Commiphora gileadensis, the Arabian balsam tree, is a shrub species in the genus Commiphora growing in Saudi Arabia, Yemen, southern Oman, Sudan and in southeast Egypt where it may have been introduced. Other common names for the plant include balm of Gilead and Mecca myrrh, but this is due to historical confusion between several plants and the historically important expensive perfumes and drugs obtained from them.

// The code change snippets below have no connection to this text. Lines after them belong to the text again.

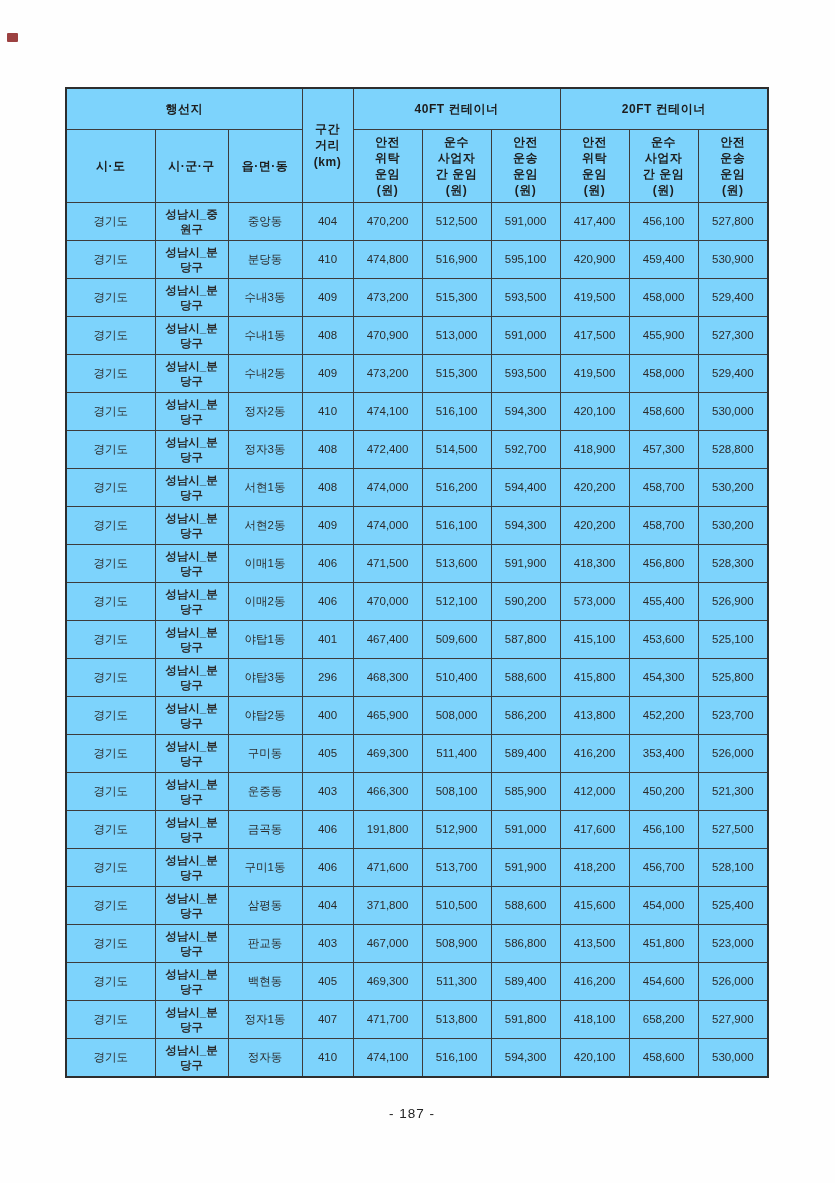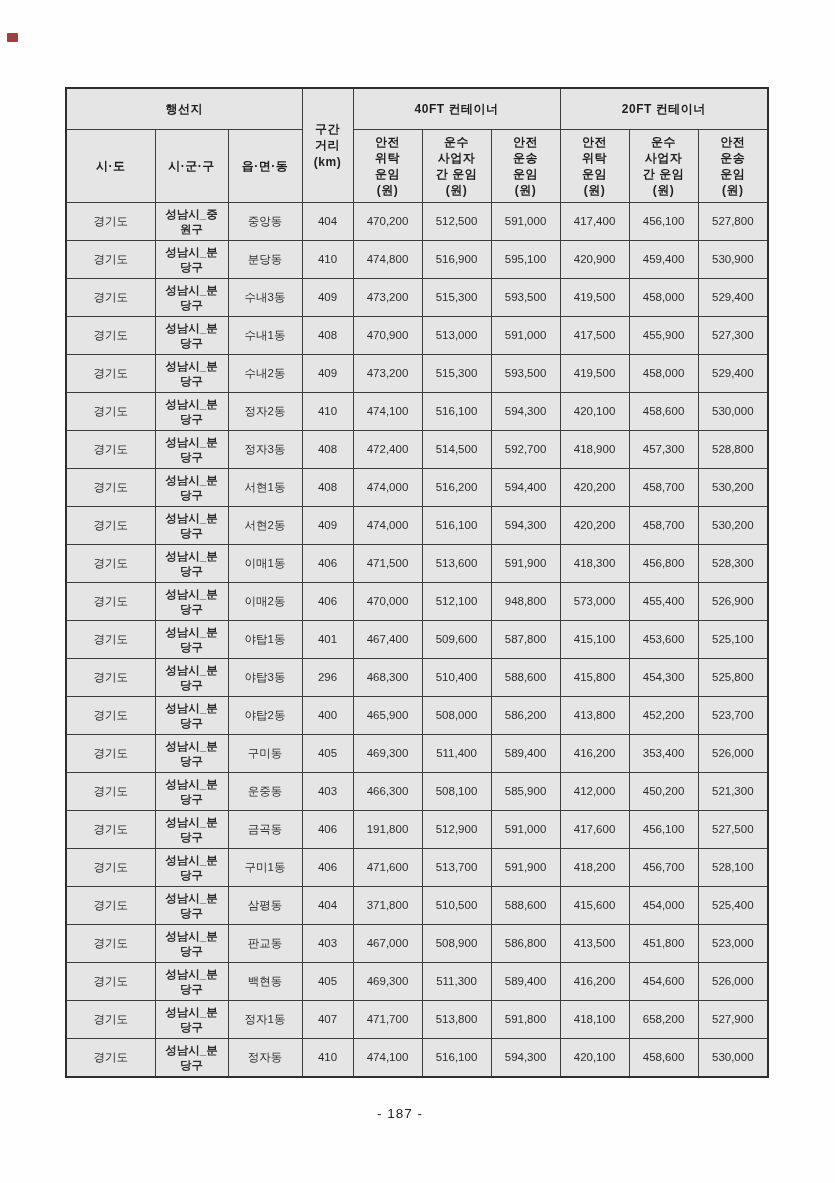"행선지" table.fare { background: #e5e5e5 -> #7dd3fc }
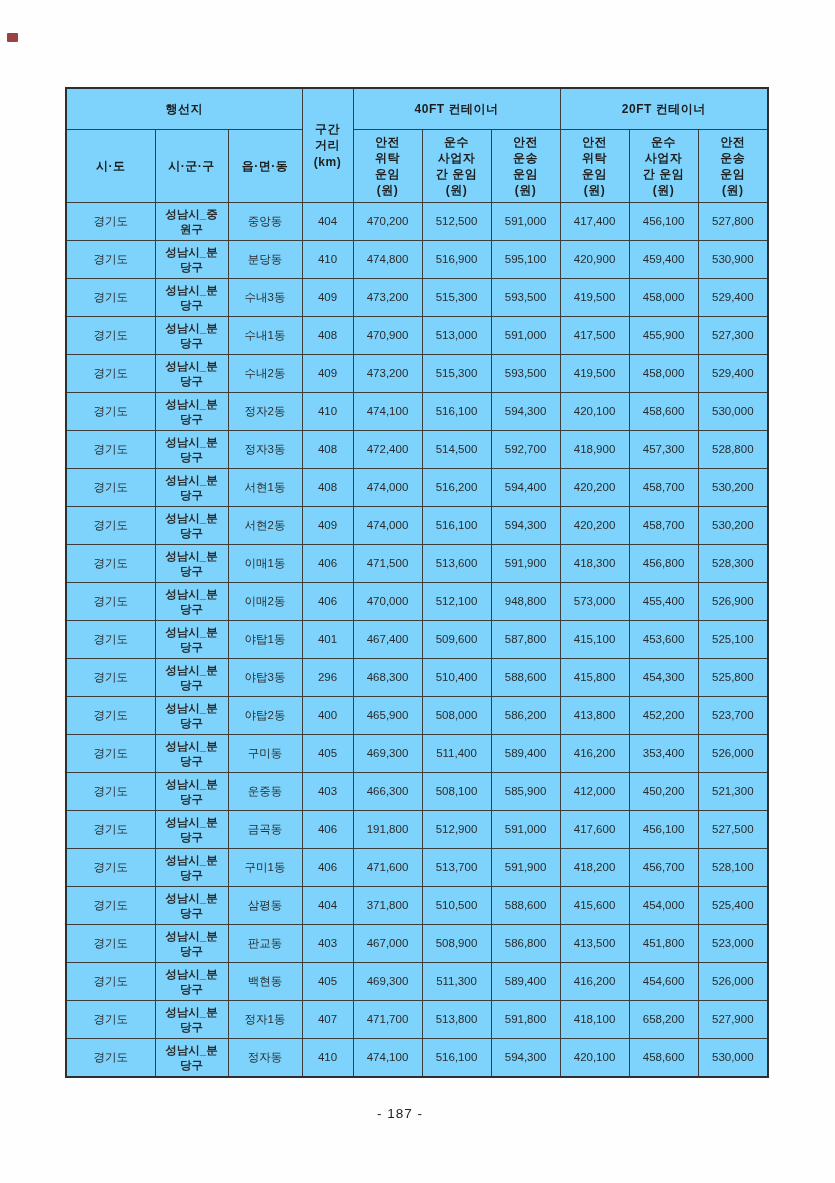"948,800" td { text: 948,800 -> 590,200 }
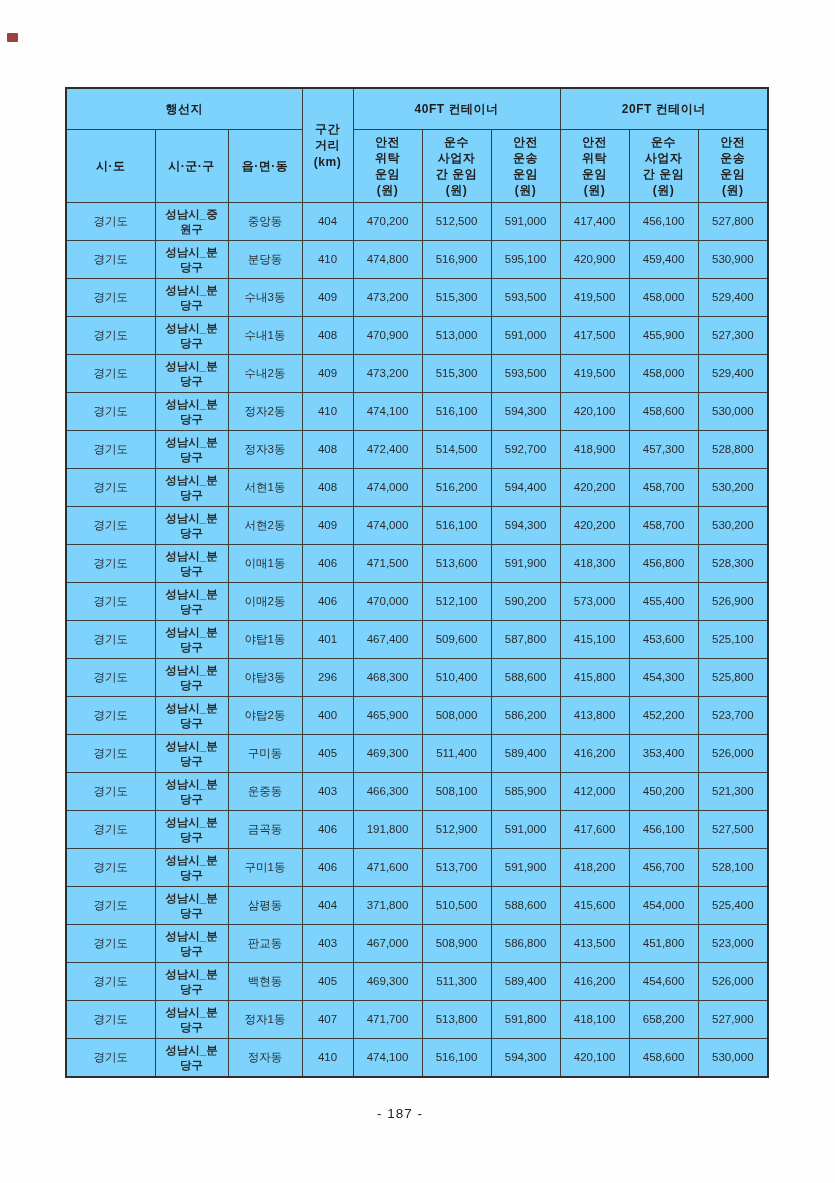"- 187 -" .footer { left: 0 -> 12px }
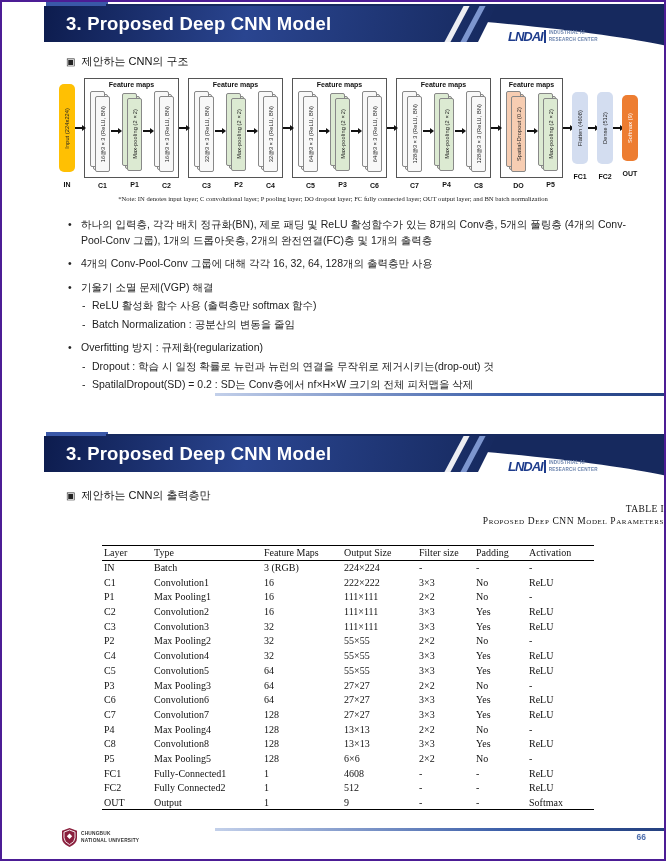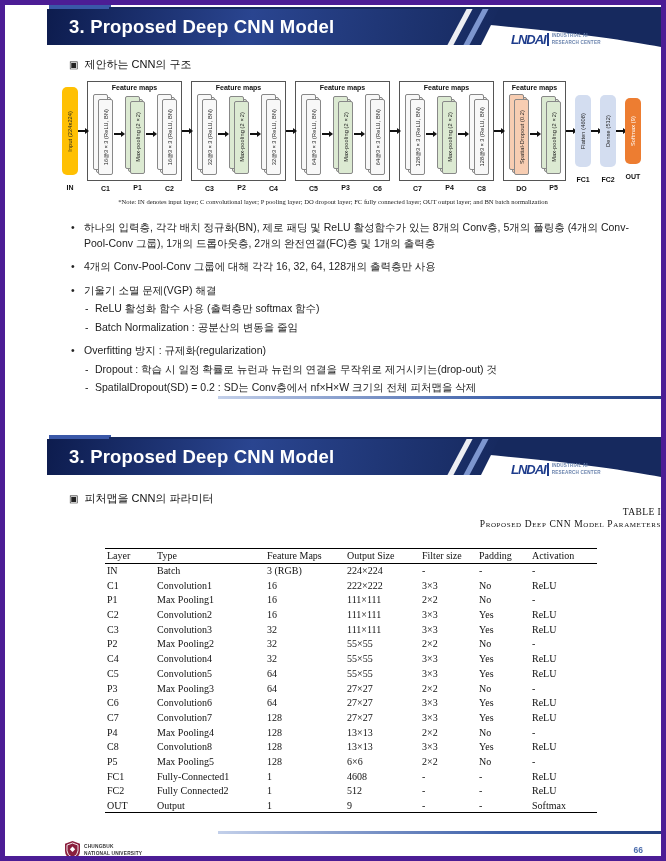"3. Proposed Deep CNN Model" .page { border: 5px solid #4c1d95 -> 2px solid #4c1d95 }
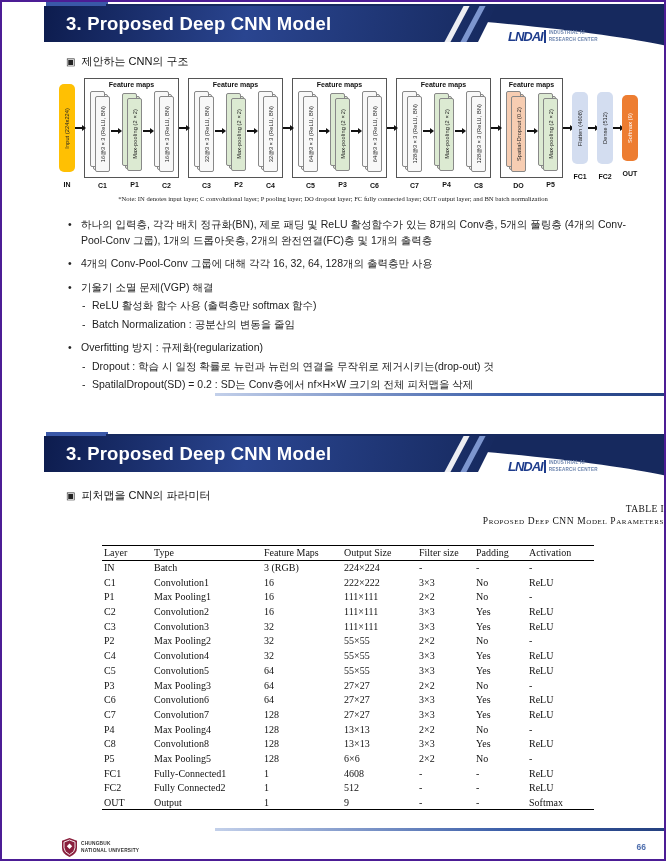"피처맵을 CNN의 파라미터" span { text: 피처맵을 CNN의 파라미터 -> 제안하는 CNN의 출력층만 }
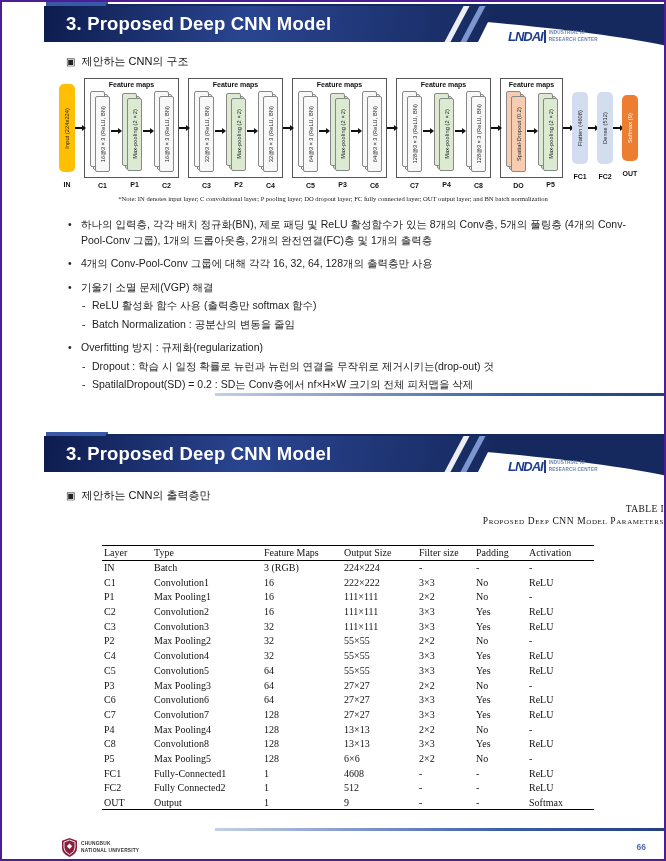"66" .slide.s2 .foot { top: 403px -> 393px }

True balm of Gilead was very rare, and appears to have been produced from the unrelated tree Pistacia lentiscus. The Commiphora gileadensis species also used to include Commiphora foliacea, however it was identified and described as a separate species

Use

Historical
The plant was renowned for the expensive perfume that was thought to be produced from it, as well as for exceptional medicinal properties that were attributed to its sap, wood, bark, and seeds. Commiphora gileadensis is instantly recognisable by the pleasant smell given out when a twig is broken or a leaf crushed.

Modern
The bark of the balsam tree is cut to cause the sap to flow out. This soon hardens, and has a sweet smell that quickly evaporates. The hardened resinous gum is chewed, is said to taste either like a lemon or like pine resin, and it is also burned as incense.

Description
Depending on where Commiphora gileadensis is growing, it can vary in size, ranging from a small-leaved shrub to a large-leaved tree usually up to 4m tall.  It is rarely spiny, bark peeling or flaking when cut and exuding a pleasant smelling resin. Its leaves alternate on short condensed side shoots, pinnate with 3-5 leaflets.  The leaflets are oblong, 5-40mm long x 3-35mm across with acute tips and are thinly hairy.  The flowers are red, sub-sessile and the plant has 1-5 of them on short condensed side shoots amongst the leaves. The fruits are dull red and marked with four longitudinal white stripes, one-seeded and splitting into 2-4 valves.